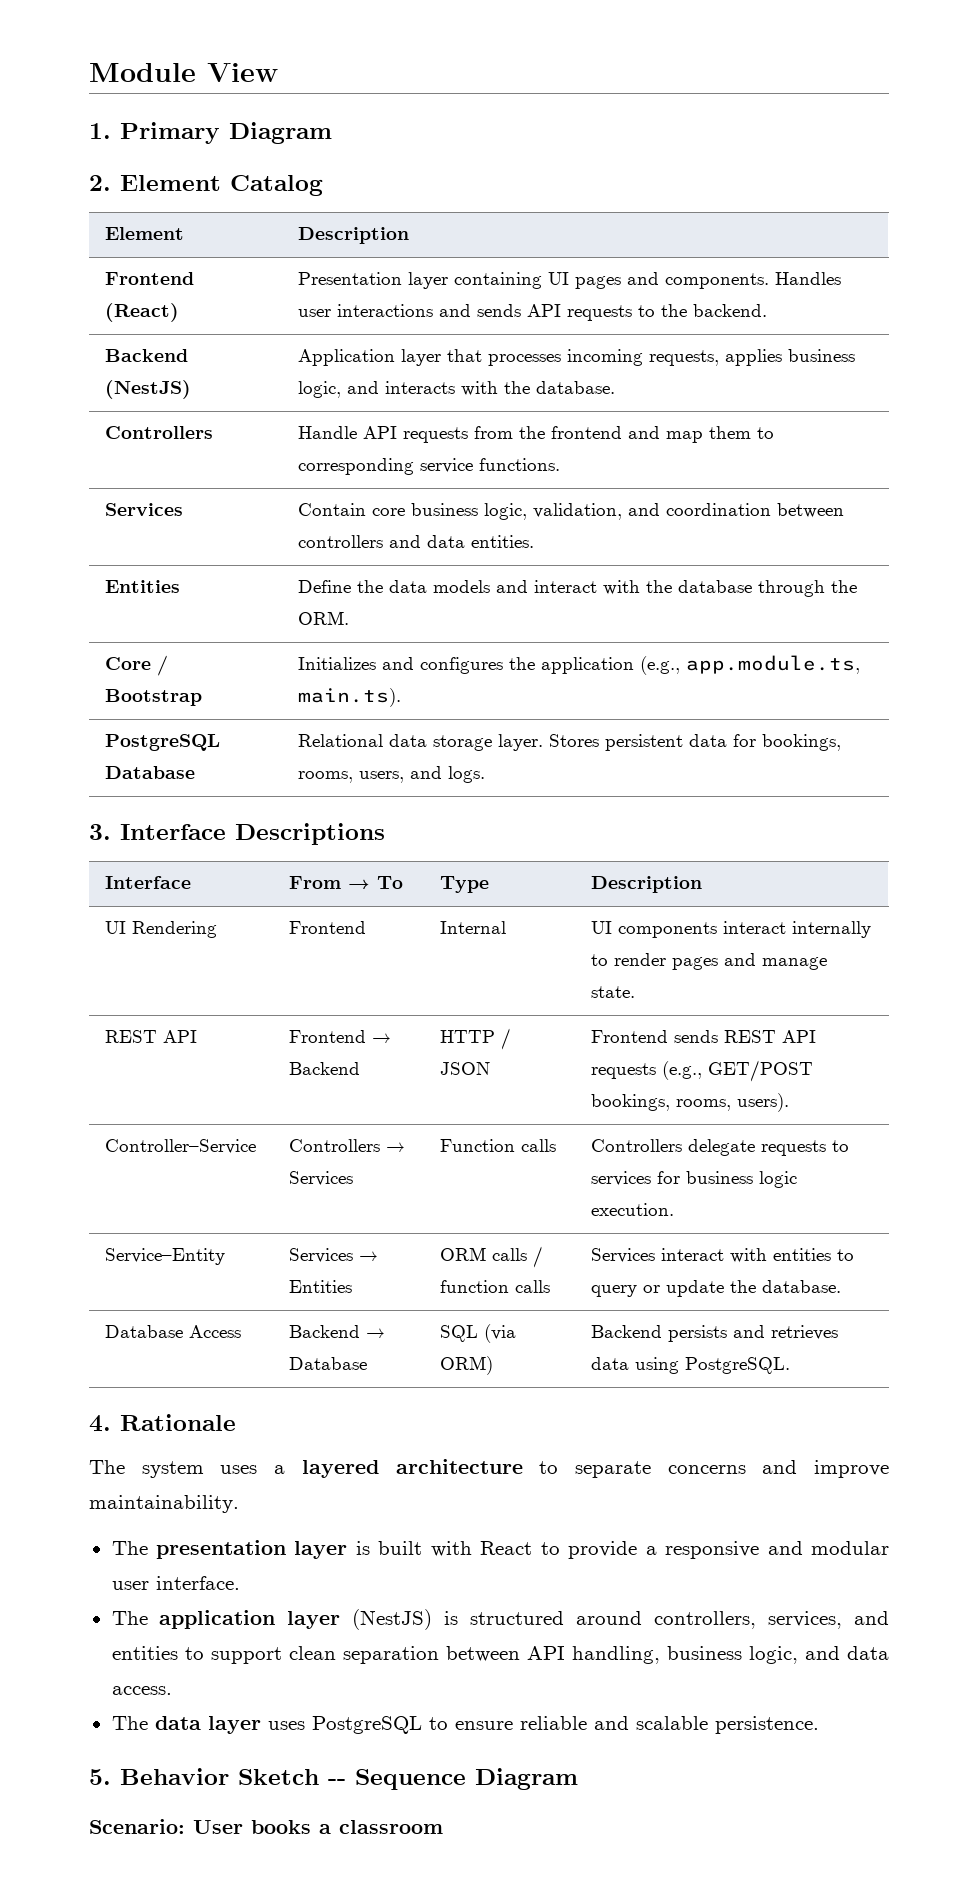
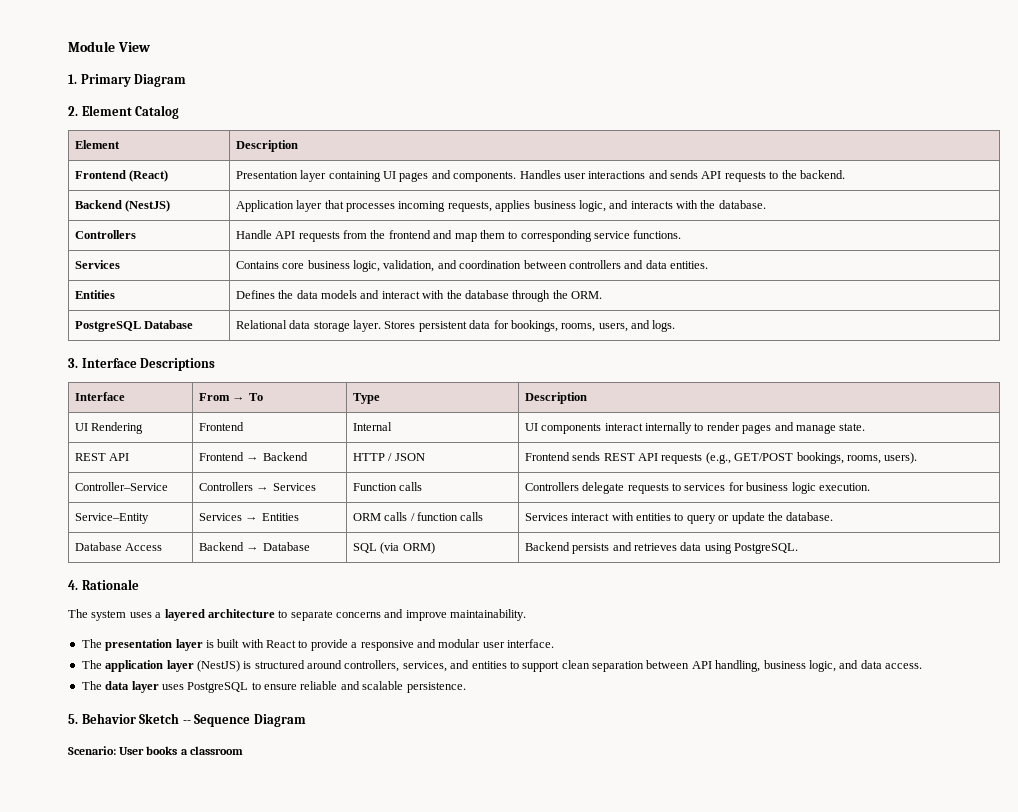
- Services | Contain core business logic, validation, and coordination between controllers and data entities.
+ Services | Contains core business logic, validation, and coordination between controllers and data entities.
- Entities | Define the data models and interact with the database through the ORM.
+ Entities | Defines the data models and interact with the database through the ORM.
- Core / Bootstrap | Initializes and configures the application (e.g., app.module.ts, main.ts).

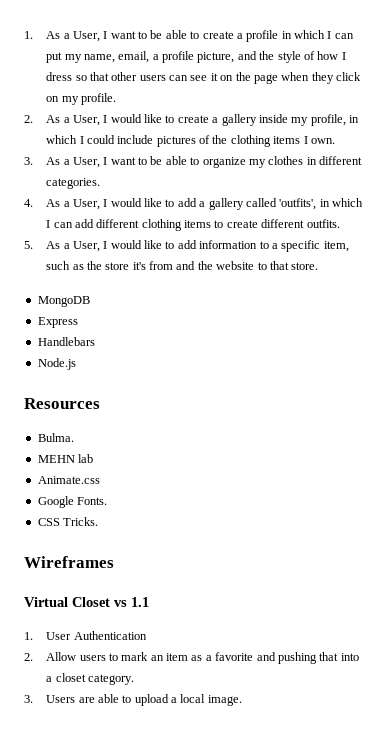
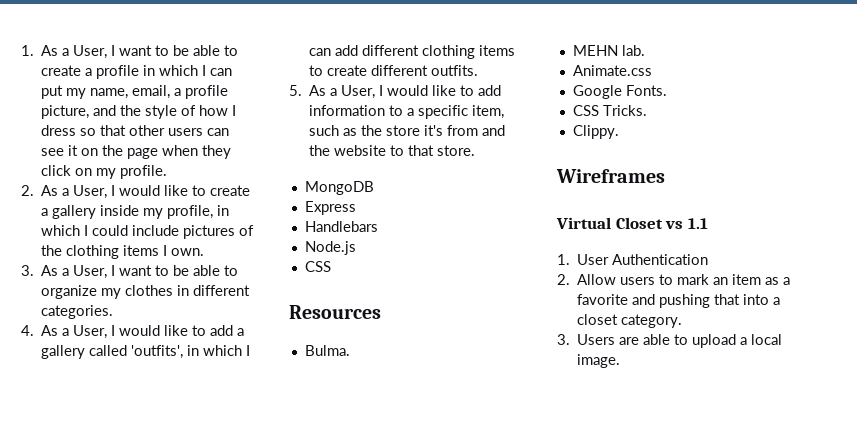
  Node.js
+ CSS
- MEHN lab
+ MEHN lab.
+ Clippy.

____________________

● WORK ORDER
Gather every line from the listing above in which "interact" appears, and copy those lines.

● ANSWER TO THE EXERCISE
- Entities | Define the data models and interact with the database through the ORM.
+ Entities | Defines the data models and interact with the database through the ORM.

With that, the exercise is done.